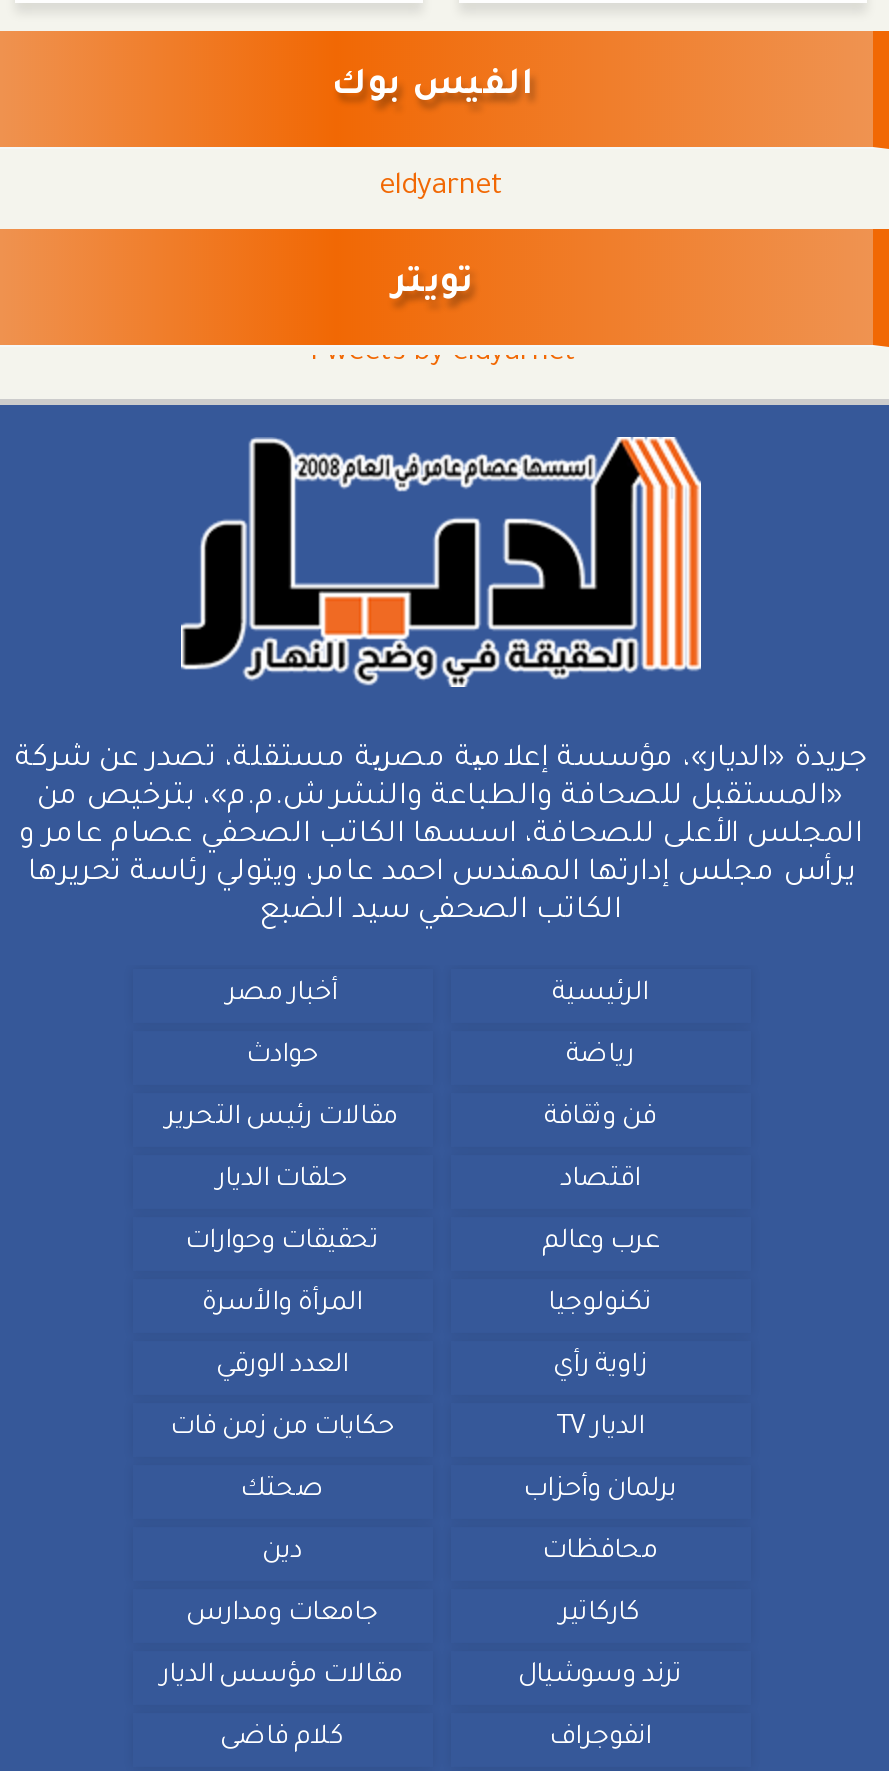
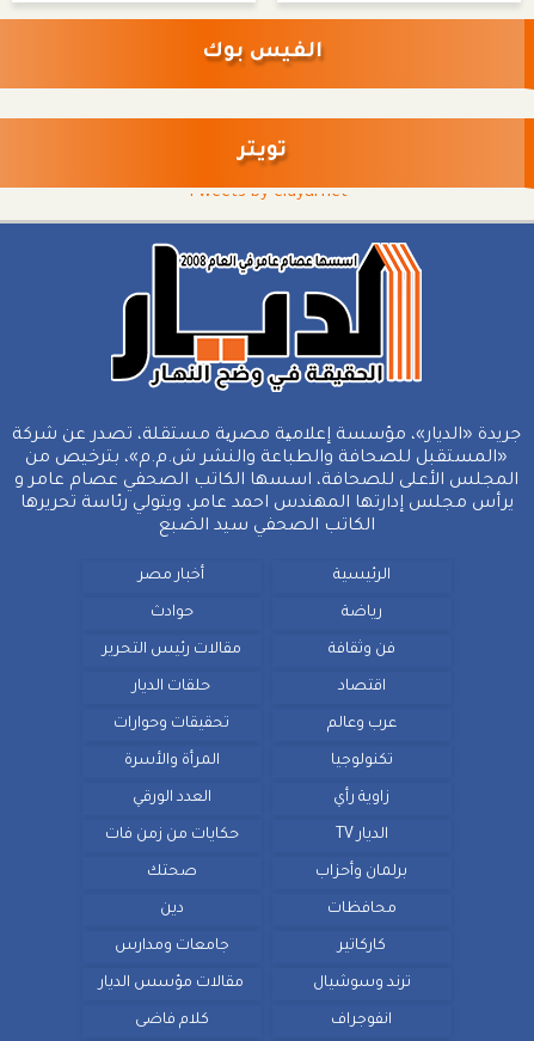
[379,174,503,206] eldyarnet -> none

* * *

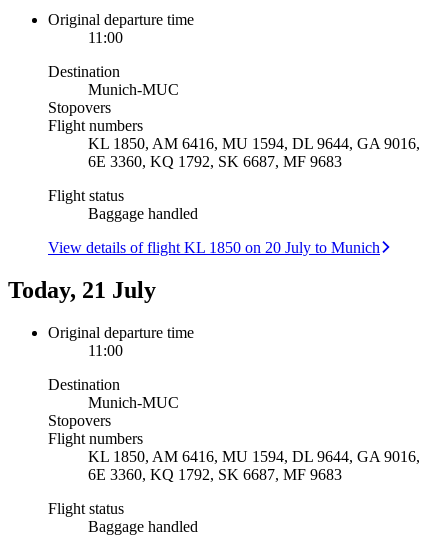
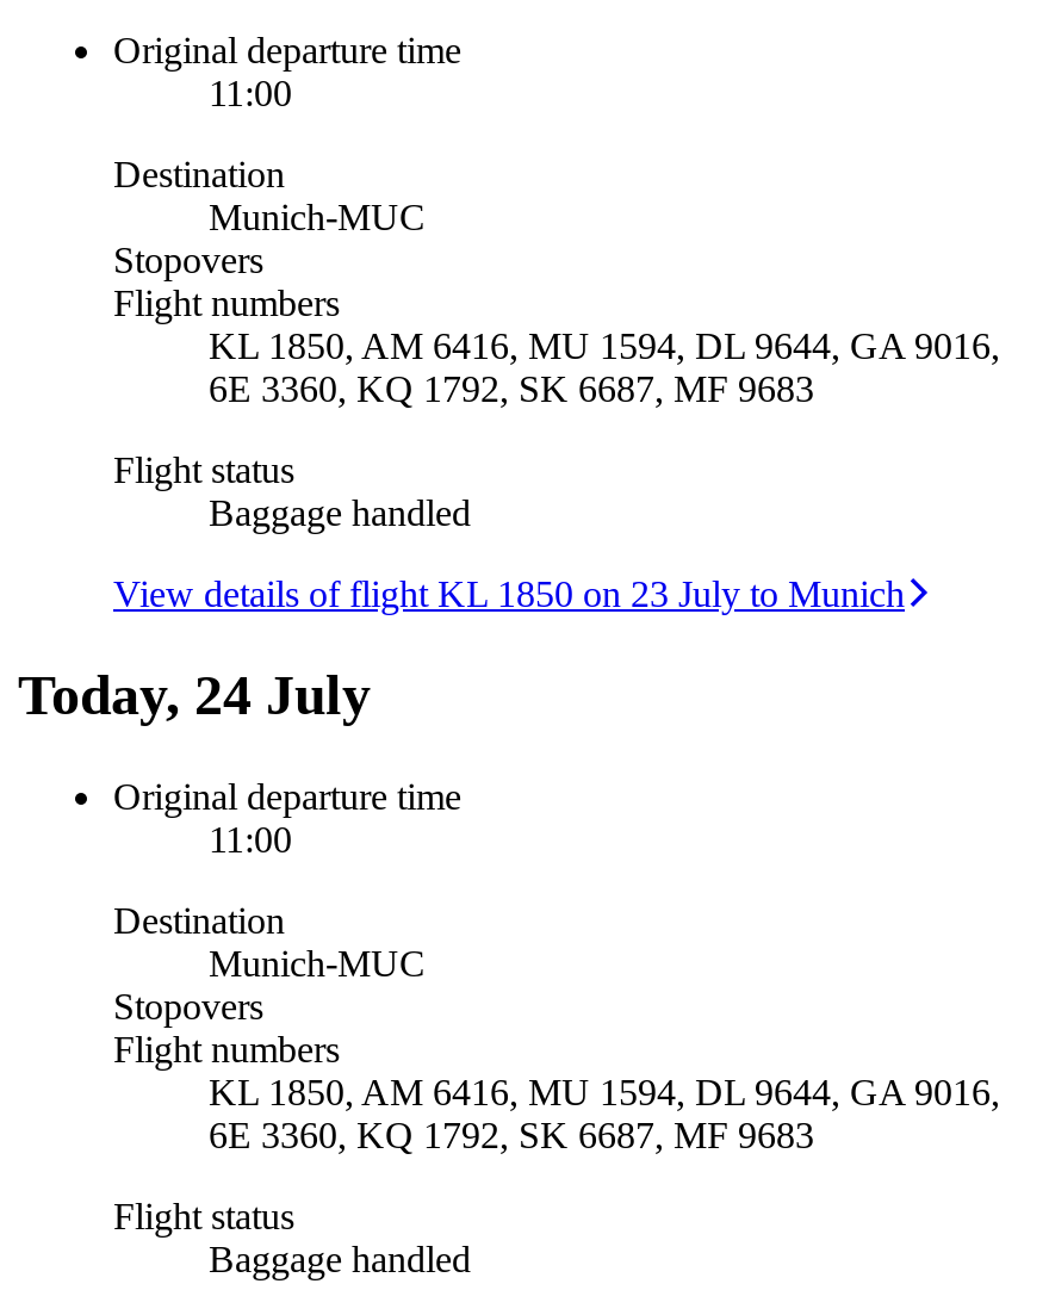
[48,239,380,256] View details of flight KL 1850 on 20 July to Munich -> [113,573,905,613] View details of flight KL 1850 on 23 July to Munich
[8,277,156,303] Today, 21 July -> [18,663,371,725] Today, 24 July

==

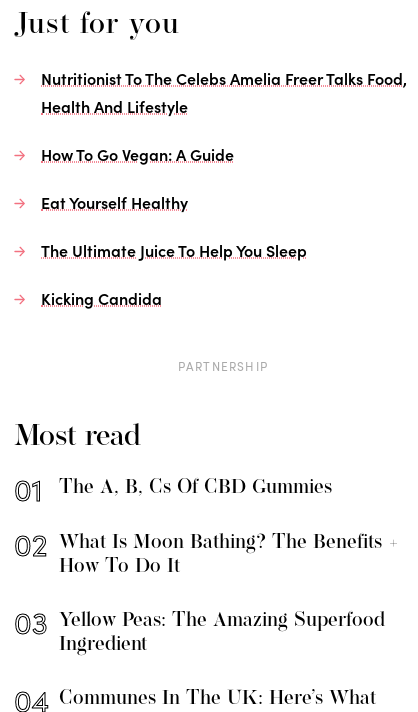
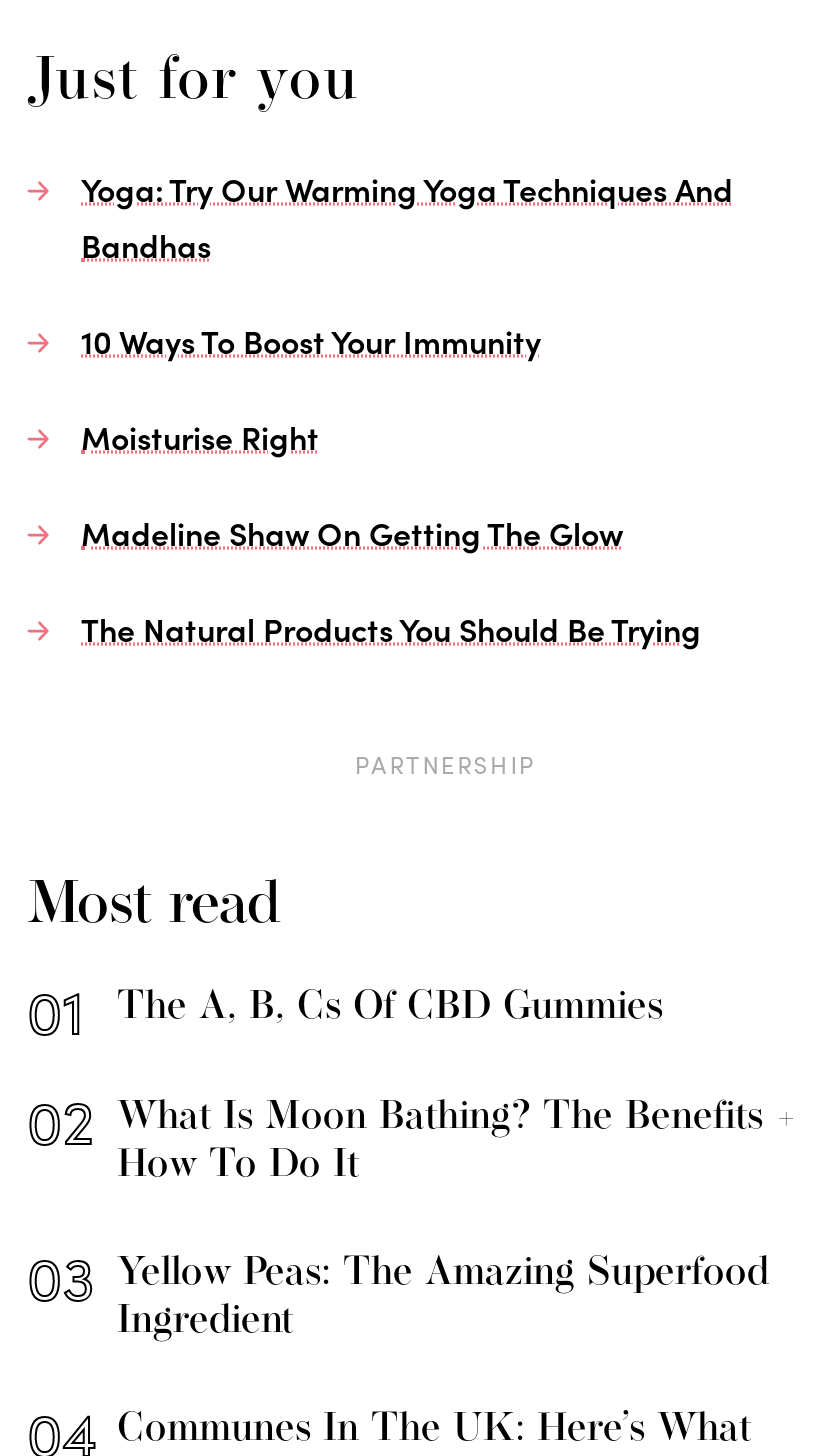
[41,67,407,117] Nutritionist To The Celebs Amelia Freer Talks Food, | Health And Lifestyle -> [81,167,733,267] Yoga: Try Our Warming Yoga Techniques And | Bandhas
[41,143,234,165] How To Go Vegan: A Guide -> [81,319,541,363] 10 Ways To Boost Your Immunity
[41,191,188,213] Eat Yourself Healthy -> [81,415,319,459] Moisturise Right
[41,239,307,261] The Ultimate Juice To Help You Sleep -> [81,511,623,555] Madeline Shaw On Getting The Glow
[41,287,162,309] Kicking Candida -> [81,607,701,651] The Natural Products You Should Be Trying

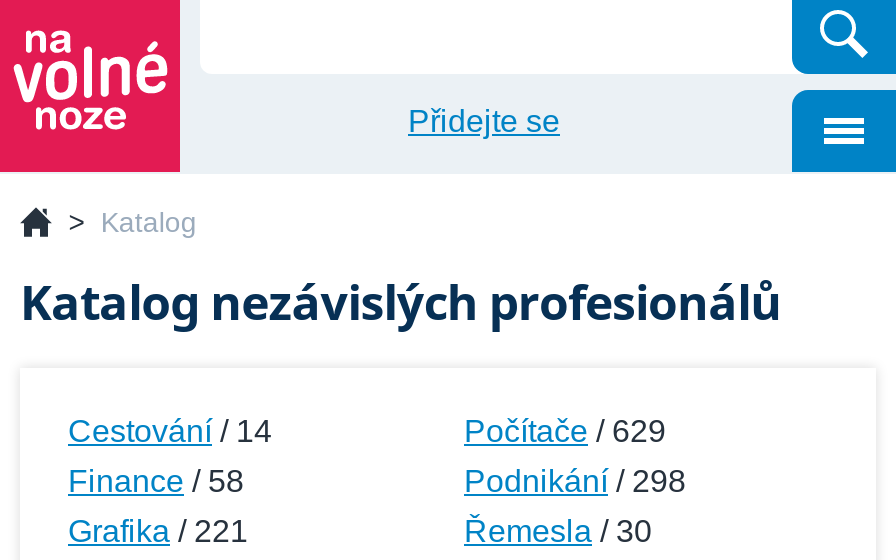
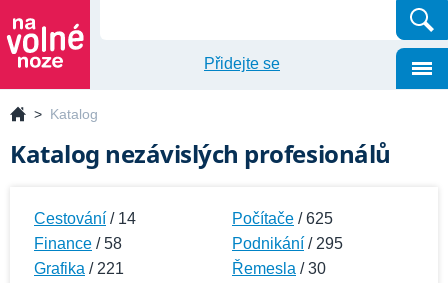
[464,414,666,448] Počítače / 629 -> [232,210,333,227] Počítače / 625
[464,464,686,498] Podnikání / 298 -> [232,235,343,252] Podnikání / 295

- _TO DO_:
Among the records above, extract exactly the lines from the line with "[464,414,666,448] Počítače /" to the line with "[464,464,686,498] Podnikání /", both lines included, and leave out the rest.

- _TASK SOLUTION_:
[464,414,666,448] Počítače / 629 -> [232,210,333,227] Počítače / 625
[464,464,686,498] Podnikání / 298 -> [232,235,343,252] Podnikání / 295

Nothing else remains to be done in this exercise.